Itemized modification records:
Segment Open

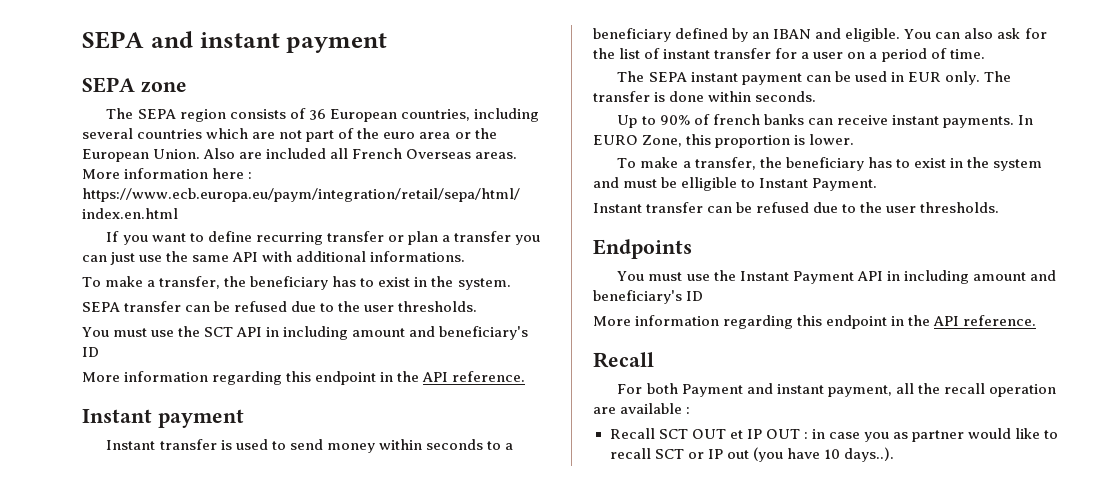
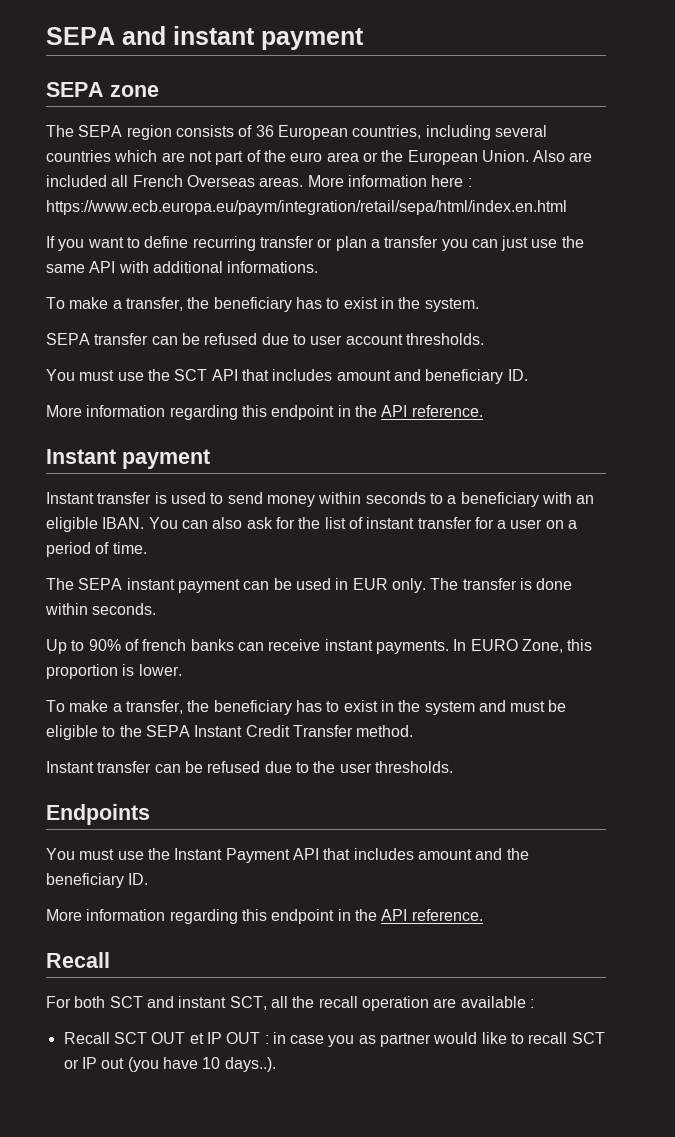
[338,301,395,312] the user -> [310,334,403,345] user account
[266,326,529,340] [82,347,99,357] in including amount and beneficiary's ID -> [241,369,528,384] that includes amount and beneficiary ID.
[675,28,901,42] defined by an IBAN and eligible. -> [541,492,595,504] [46,517,145,532] with an eligible IBAN.
[681,177,878,191] elligible to Instant Payment. -> [46,725,414,740] eligible to the SEPA Instant Credit Transfer method.
[886,270,1056,284] [593,290,704,304] in including amount and beneficiary's ID -> [323,848,529,860] [46,873,149,888] that includes amount and the beneficiary ID.
[681,383,892,397] Payment and instant payment, -> [109,996,267,1010] SCT and instant SCT,

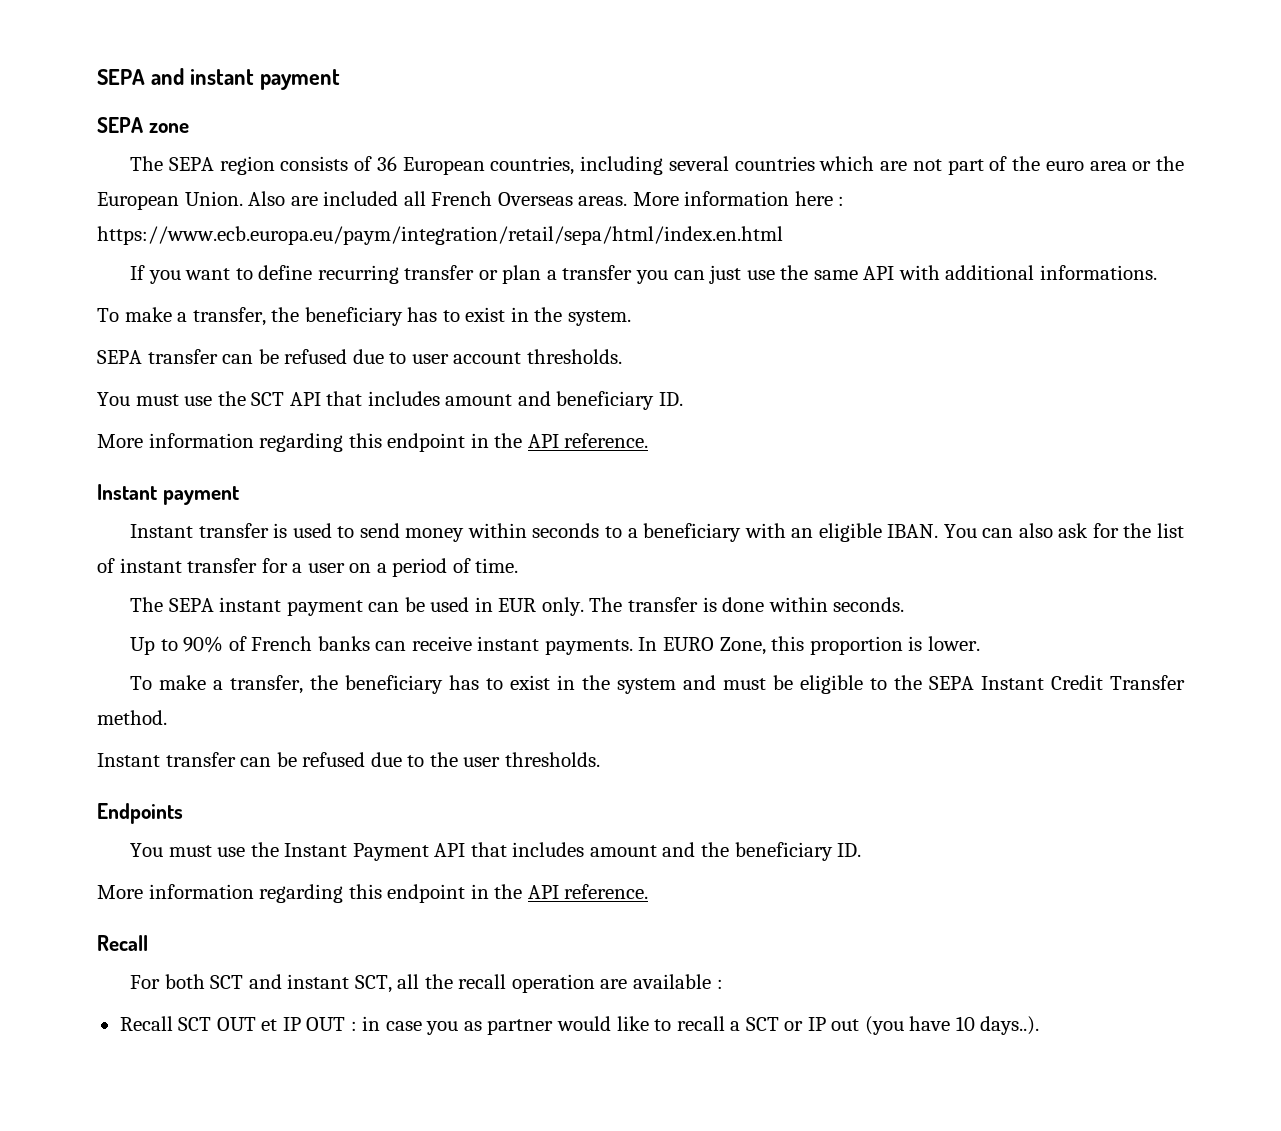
[142,639,187,651] french -> [251,636,313,651] French
(568, 1038) none -> [730,1021,741,1031] a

Segment Closed

Give back exactly the lines from the top of the records to the line containing "[681,177,878,191] elligible to", both included, and no pictures.

[338,301,395,312] the user -> [310,334,403,345] user account
[266,326,529,340] [82,347,99,357] in including amount and beneficiary's ID -> [241,369,528,384] that includes amount and beneficiary ID.
[675,28,901,42] defined by an IBAN and eligible. -> [541,492,595,504] [46,517,145,532] with an eligible IBAN.
[681,177,878,191] elligible to Instant Payment. -> [46,725,414,740] eligible to the SEPA Instant Credit Transfer method.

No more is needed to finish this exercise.